Here’s one of the most significant statements in the new Turkey management plan: “Population management should include steps to substantially increase turkey harvest in WMDs that are experiencing significant public complaints, with the goal of reducing population size to socially acceptable levels.”
Yup, we need to kill more turkeys. The plan notes that after several decades of population growth and expansion, Maine’s wild turkey population is now distributed nearly statewide, and most suitable habitats in southern and central Maine are fully occupied. Over the next 10 years the department will need to shift its focus from facilitating turkey population growth to managing an abundant, established resource.
This is my fourth report on DIFW’s new big game management plans.
The Department’s first goal is to maintain a healthy sustainable turkey population. They recognize that they need to develop and implement reliable methods to monitor those populations and improve the quality and availability of turkey harvest data. In WMDs 15-17, 20-26, and 28 they want to stabilize while turkey populations below biological carrying capacity and at socially acceptable levels. In WMDs 1-14, 18, 19, and 27, they want to increase the size and distribution of turkey populations.

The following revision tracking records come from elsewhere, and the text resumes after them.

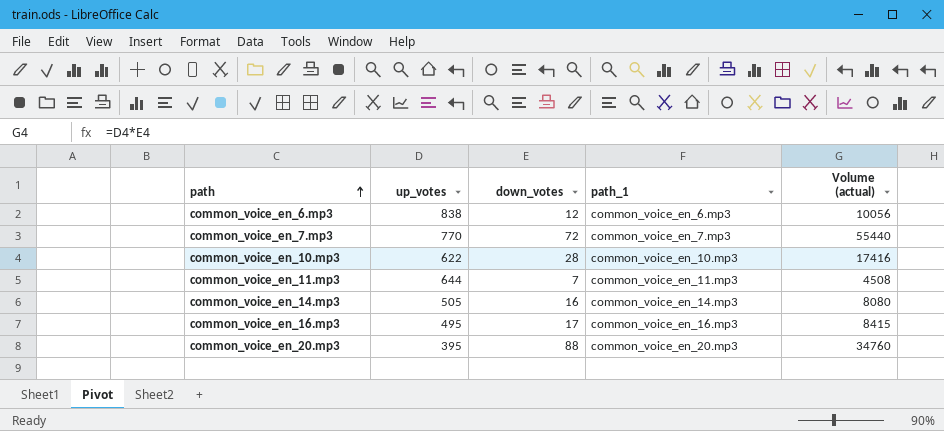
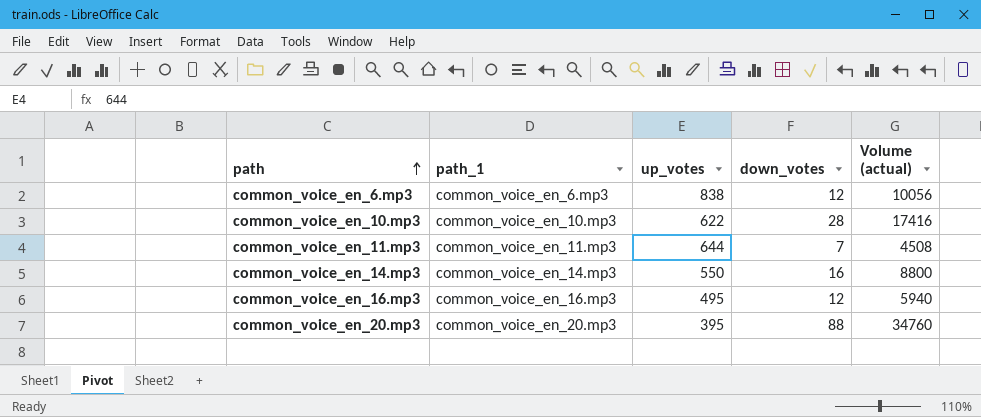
column path_1 | position: 4 -> 2
row common_voice_en_7.mp3: 770 | 72 | common_voice_en_7.mp3 | 55440 -> none
common_voice_en_14.mp3 | up_votes: 505 -> 550
common_voice_en_14.mp3 | Volume (actual): 8080 -> 8800
common_voice_en_16.mp3 | down_votes: 17 -> 12
common_voice_en_16.mp3 | Volume (actual): 8415 -> 5940

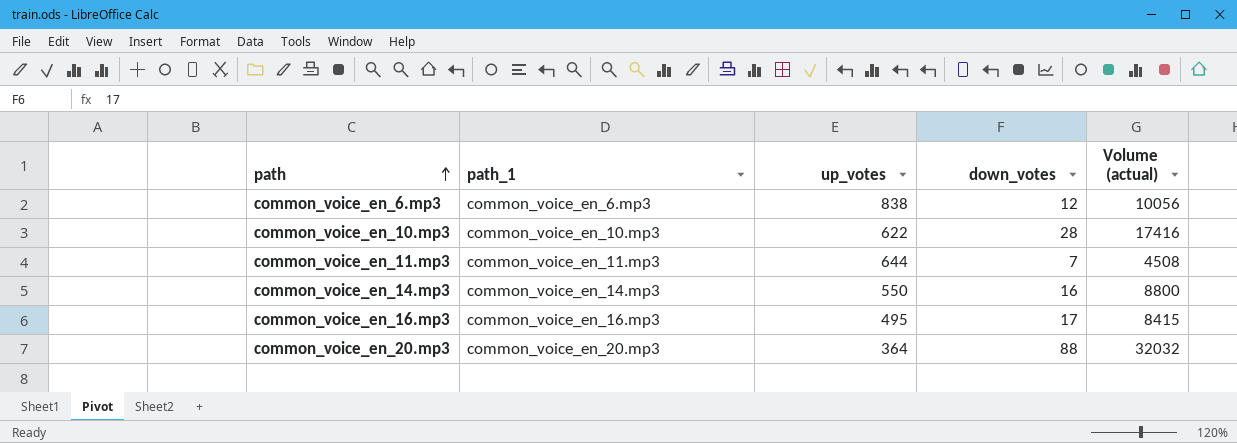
common_voice_en_16.mp3 | down_votes: 12 -> 17
common_voice_en_16.mp3 | Volume (actual): 5940 -> 8415
common_voice_en_20.mp3 | up_votes: 395 -> 364
common_voice_en_20.mp3 | Volume (actual): 34760 -> 32032

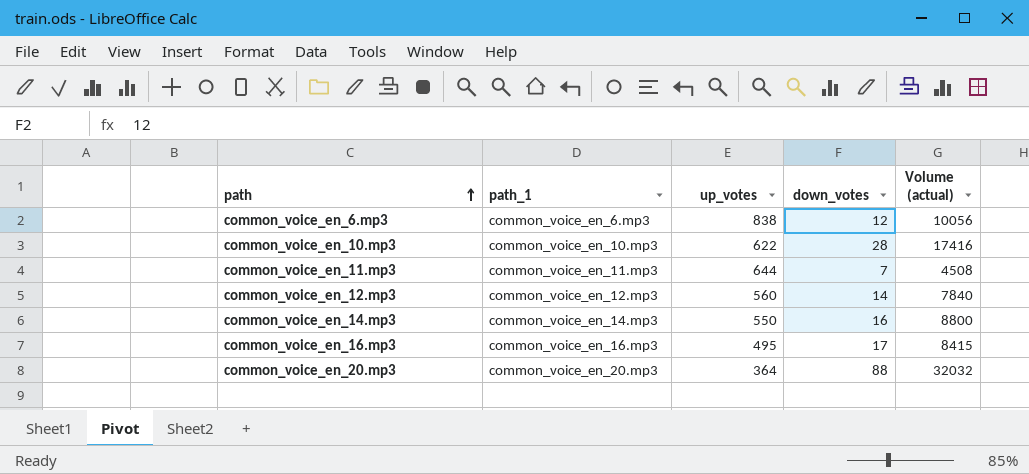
row common_voice_en_12.mp3: none -> common_voice_en_12.mp3 | 560 | 14 | 7840

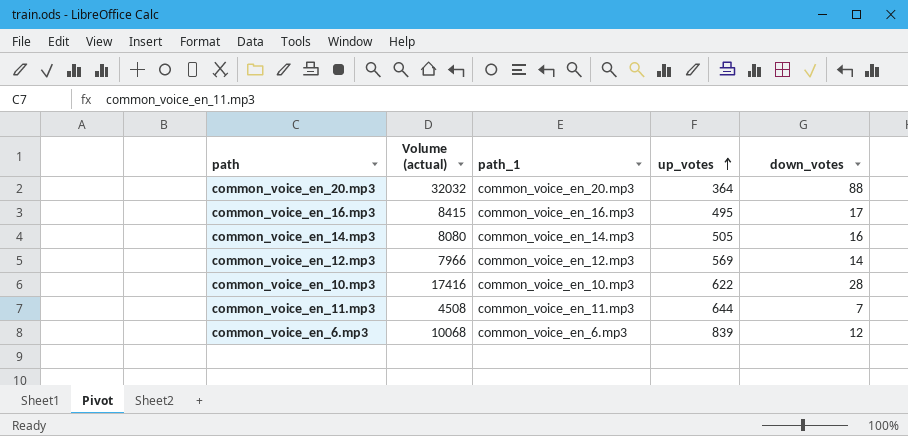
row order: path ascending -> up_votes ascending
column Volume (actual) | position: 5 -> 2
common_voice_en_14.mp3 | Volume (actual): 8800 -> 8080
common_voice_en_14.mp3 | up_votes: 550 -> 505
common_voice_en_12.mp3 | Volume (actual): 7840 -> 7966
common_voice_en_12.mp3 | up_votes: 560 -> 569
common_voice_en_6.mp3 | Volume (actual): 10056 -> 10068
common_voice_en_6.mp3 | up_votes: 838 -> 839

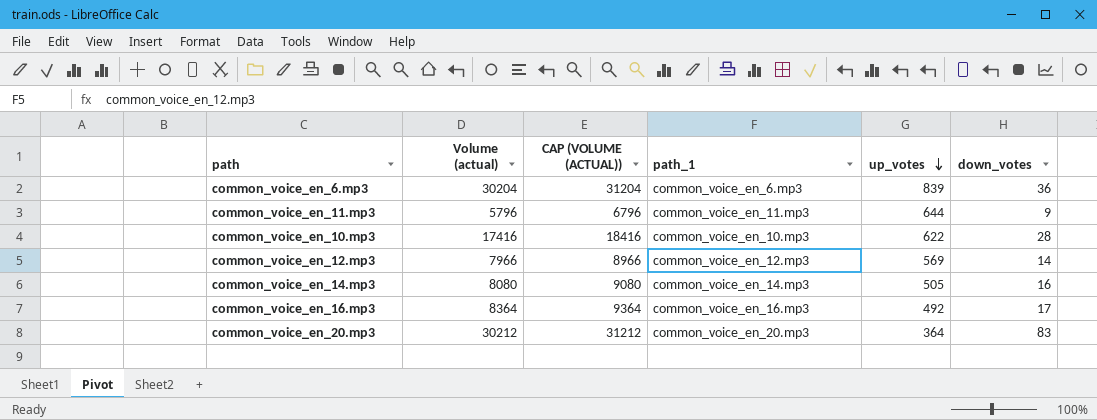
row order: up_votes ascending -> up_votes descending
column CAP (VOLUME (ACTUAL)) | formula: none -> [Volume (actual)] + 1000
common_voice_en_6.mp3 | Volume (actual): 10068 -> 30204
common_voice_en_6.mp3 | down_votes: 12 -> 36
common_voice_en_11.mp3 | Volume (actual): 4508 -> 5796
common_voice_en_11.mp3 | down_votes: 7 -> 9
common_voice_en_16.mp3 | Volume (actual): 8415 -> 8364
common_voice_en_16.mp3 | up_votes: 495 -> 492
common_voice_en_20.mp3 | Volume (actual): 32032 -> 30212
common_voice_en_20.mp3 | down_votes: 88 -> 83

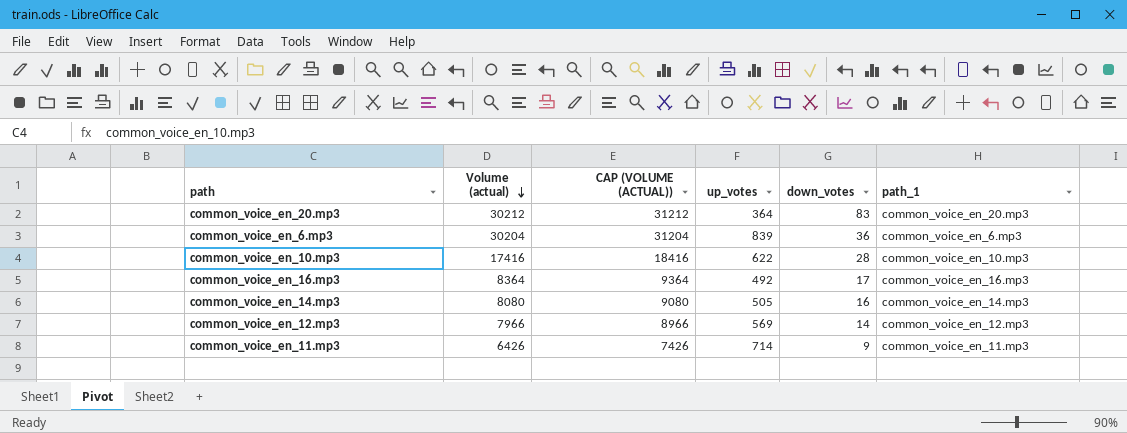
row order: up_votes descending -> Volume (actual) descending
column path_1 | position: 4 -> 6
common_voice_en_11.mp3 | Volume (actual): 5796 -> 6426
common_voice_en_11.mp3 | CAP (VOLUME (ACTUAL)): 6796 -> 7426
common_voice_en_11.mp3 | up_votes: 644 -> 714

The plan includes a variety of management strategies, policies, and regulations to achieve these goals. I think one of their management goals, ensuring public satisfaction with the turkey population, will be especially challenging. The plan reports that “improving public satisfaction with turkeys will depend on effective, targeted conflict response programs, as well as public education programs. Ongoing public surveys will also be required to assess public attitudes towards turkeys.”
Among the strategies for achieving this goal are these: to authorize the department to establish special turkey hunts in municipalities with hyper abundant turkey populations, continue to authorize landowners to kill turkeys where other approaches are ineffective, and strengthen the relationship with the Main Cooperative Extension, Main Farm Bureau, and Maine Organic Farmers and Gardeners Association, and other partners to provide information to farmers and landowners on methods to reduce conflicts with wild turkeys. This latter strategy is recognized as a high priority.
I also think the third management goal will be challenging: “increasing the recreational value of the wild turkey resource by promoting participation and wild turkey hunting.” Only 15,000 residents and 1000 nonresidents purchase turkey permits each year and hunt in the spring. Only about 5000 hunt in the fall. And I think it’s unlikely they’re going to substantially increase those numbers. One of the strategies is to explore ways to encourage Canadian maritime hunters to hunt turkeys in Maine.
I think the fourth goal is a good one, providing education to Maine residents (including hunters) on turkey biology, ecology, and management. They will provide the public with information about the impacts of turkeys on forest regeneration, the relationships between turkeys and other species, and the relationship between turkeys and ticks.
In a section of the plan titled expected outcomes, the agency reports that the new plan will require adequate staffing, funding, and public support. In this section they establish specific goals such as “the percentage of the general public that feels turkey populations should remain the same in the area where they live increases to 70% by 2022.” They also hope to expand hunter participation by adults to 20,000 by 2027 and get 3000 youth hunters participating that same year.
The department’s turkey subcommittee that worked with DIFW staff to create this plan included Kelsey Sullivan, chair, Mark Caron, Dave Chabot, Bob Cordes, and Jim Wescott. We should all thank them for their effort.
My next report on the big game management plan will focus on deer.